BEGIN

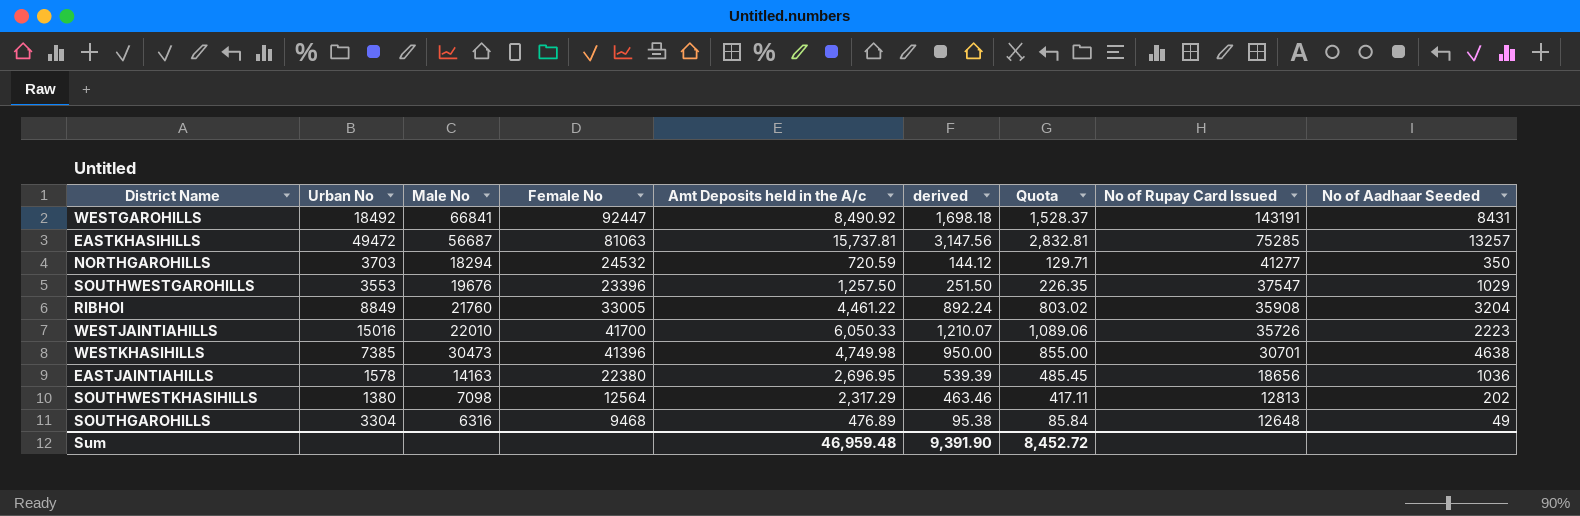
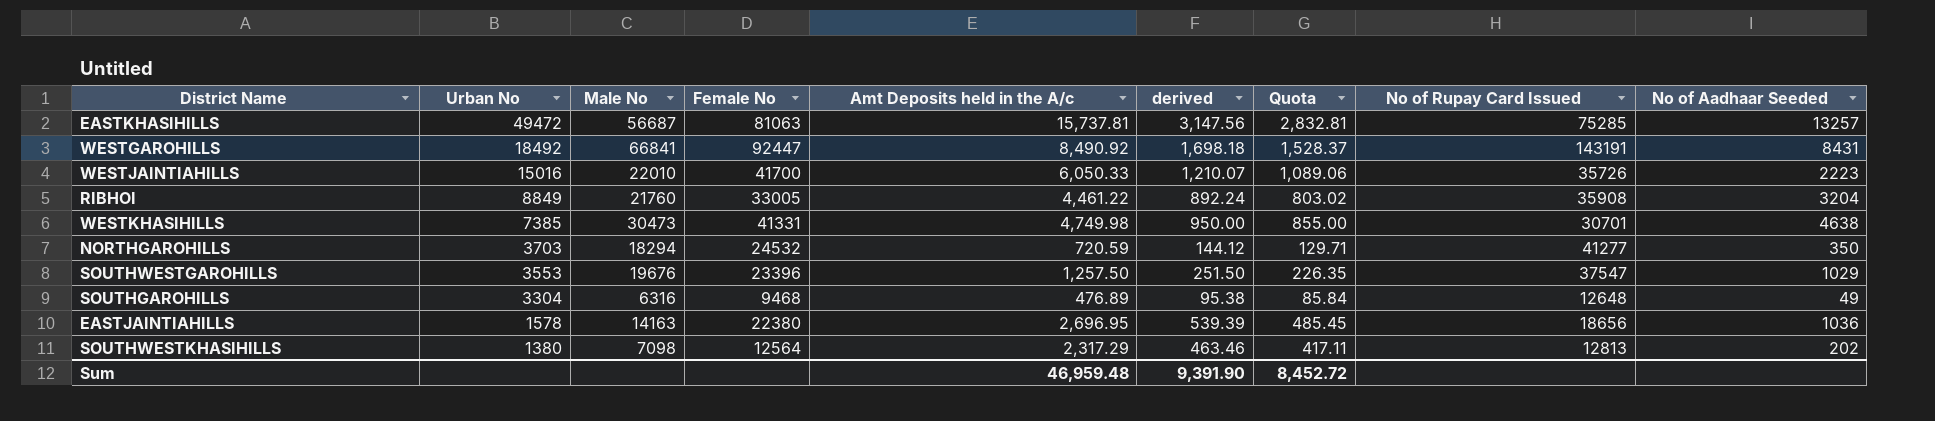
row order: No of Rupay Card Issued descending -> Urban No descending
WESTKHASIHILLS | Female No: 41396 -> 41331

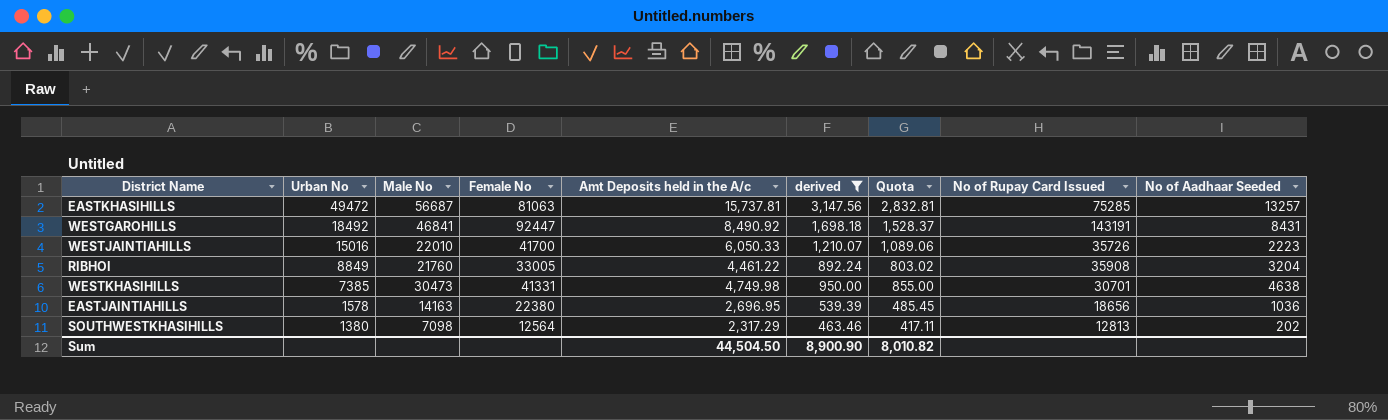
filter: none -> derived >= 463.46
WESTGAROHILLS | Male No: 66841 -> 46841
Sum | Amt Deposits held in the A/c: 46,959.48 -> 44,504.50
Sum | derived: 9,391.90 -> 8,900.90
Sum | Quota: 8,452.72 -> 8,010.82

END

■ **WHAT TO DO**:
State how many lines of the records above contain the word "derived", and give only that number.

■ **EXERCISE SOLUTION**:
2